The value of spring programs can be overstated. Each year, veterans skip the voluntary workouts without missing a beat once training camp begins. While most teams opted to at least hold virtual meetings, some like the New Orleans Saints, canceled the entire slate and told their players to be ready for camp.
Pederson said that the turnover on his staff with five new assistants, and the new faces in the Eagles’ sports medicine department, namely director of sports performance Ted Rath, made him decide to do as much as the league would permit.
To keep tabs on how the players are performing, Pederson said that he’s had his coaches send him an evaluation of how they’re processing the information being taught virtually. It has, in turn, also given him a peek into his new assistants’ methods.
“It’s a great gauge as to how Aaron is doing,” Pederson said.
The Eagles’ receivers coach has been the like Spinal Tap’s drummer – easily disposable, if not killed suspiciously. First there was Greg Lewis. Then Mike Groh, who would have the most success before being promoted to offensive coordinator, and alas, eventually fired. Gunter Brewer was next. And Carson Walch became the latest departure in January.
Like Walch with Arcega-Whiteside to some extent, Moorehead’s future will likely depend upon Reagor’s development. They have a history. Moorehead played with Reagor’s father, Montae, in Indianapolis, and tried to recruit him when he coached at Texas A&M.
Reagor chose Texas Christian instead. While most Big 12 teams run spread offenses, the speedy receiver will have to adjust to playing in a West Coast-based system with a large playbook and wordy terminology.
“There’s going to be a little bit of difference in the offensive systems,” Moorehead said in a recent interview with the Eagles website. “And he’s going to have to get up to speed there as far as teaching and some of the route concepts. … But he’s such a good athlete, I’m not worried that he won’t be able to pick it up.”

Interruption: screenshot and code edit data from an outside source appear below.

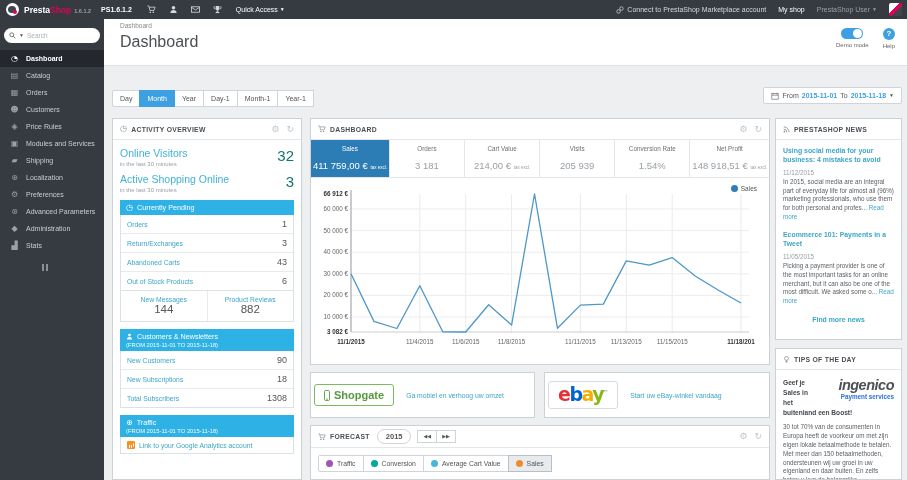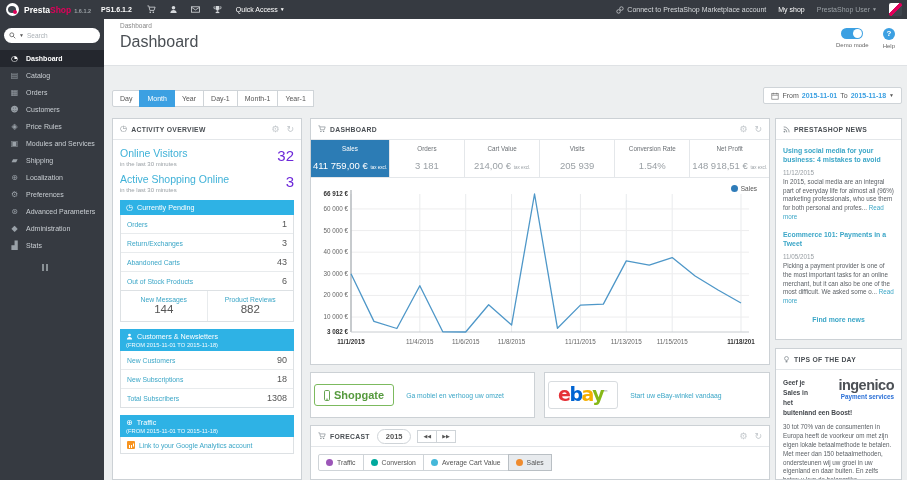--- a/index.html
+++ b/index.html
@@ -75,7 +75,7 @@
   .big-stat{display:flex;justify-content:space-between;margin-bottom:6px;}
   .big-label{font-size:10.5px;color:var(--link-bright);cursor:pointer;}
   .big-sub{font-size:6px;color:#9aa0a5;margin-top:2px;}
-  .big-value{font-size:15px;color:#6d28d9;}
+  .big-value{font-size:15px;color:#0f766e;}
   .sec-head{background:var(--sec);color:#fff;padding:3px 6px;font-size:7.2px;margin-top:7px;}
   .sec-head .t{display:flex;align-items:center;gap:4px;}
   .sec-sub{font-size:5.8px;opacity:.95;margin-top:1px;}

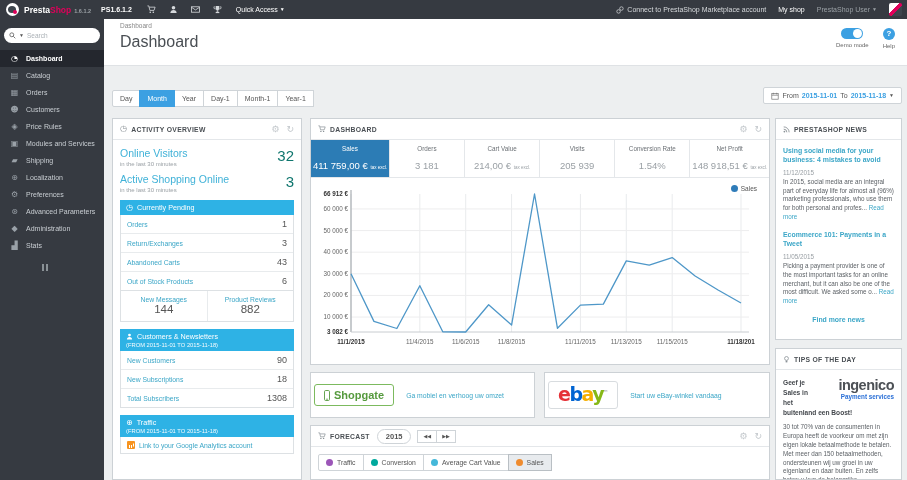--- a/index.html
+++ b/index.html
@@ -137,7 +137,7 @@
   .tips{flex:1;overflow:hidden;}
   .tips-body{padding:8px 7px;font-size:6.3px;color:#5a5f64;line-height:1.42;}
   .ingenico{float:right;width:76px;text-align:right;margin:0 0 3px 4px;cursor:pointer;}
-  .ing-main{font-size:14.5px;font-weight:bold;color:#4d5156;letter-spacing:-.5px;line-height:1;}
+  .ing-main{font-size:14.5px;font-weight:bold;color:#4d5156;letter-spacing:-.5px;line-height:1;font-style:italic;}
   .ing-sub{font-size:6.3px;font-weight:bold;color:#2a6fd6;line-height:1.15;}
   .tips-headline{font-weight:bold;color:#44484d;font-size:6.6px;line-height:1.45;}
   .tips-text{margin-top:5px;}

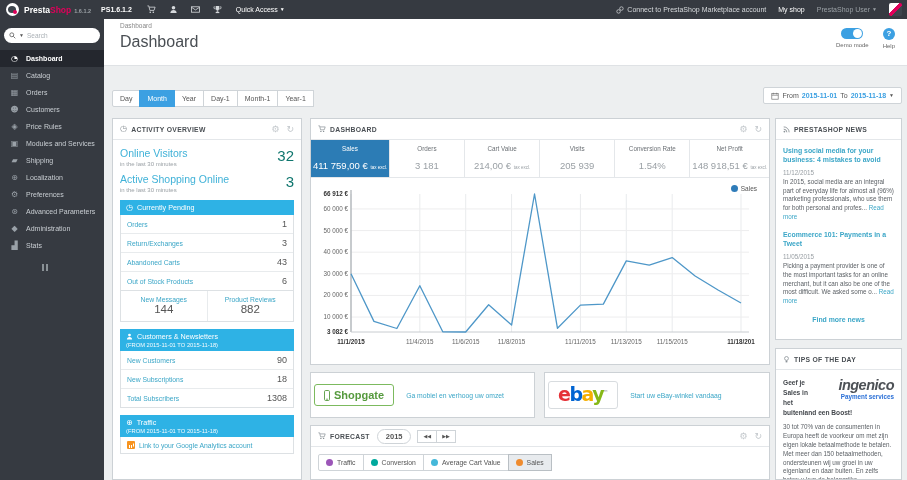--- a/index.html
+++ b/index.html
@@ -116,7 +116,7 @@
   .ebay-logo sup{font-size:5px;color:#9aa0a5;letter-spacing:0;}
   .banner-link{font-size:6.8px;color:var(--link);margin-left:12px;}
   
-  .forecast{flex:1;overflow:hidden;display:flex;flex-direction:column;}
+  .forecast{flex:1;overflow:hidden;display:flex;flex-direction:column;justify-content:center;}
   .year-pill{border:1px solid #cfd4d8;border-radius:8px;padding:2px 8px;font-size:7.5px;font-weight:bold;color:#555;margin-left:7px;cursor:pointer;}
   .nav-group{display:flex;margin-left:7px;}
   .nav-btn{border:1px solid #cfd4d8;background:#fff;font-size:5px;color:#555;padding:3px 5px;margin-left:-1px;cursor:pointer;line-height:1;}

There’s more to making the leap to the NFL than having the necessary skill set. But recent history has shown that the Eagles rookies who would go on to have great careers (see: Jackson, Jeremy Maclin) and the ones who didn’t (see: Nelson Agholor, Josh Huff) had their futures foretold during their first practices as rookies.
The Eagles will have to wait a few more months before they get their first glimpses of the rookie receivers’ prospects – for this season and beyond.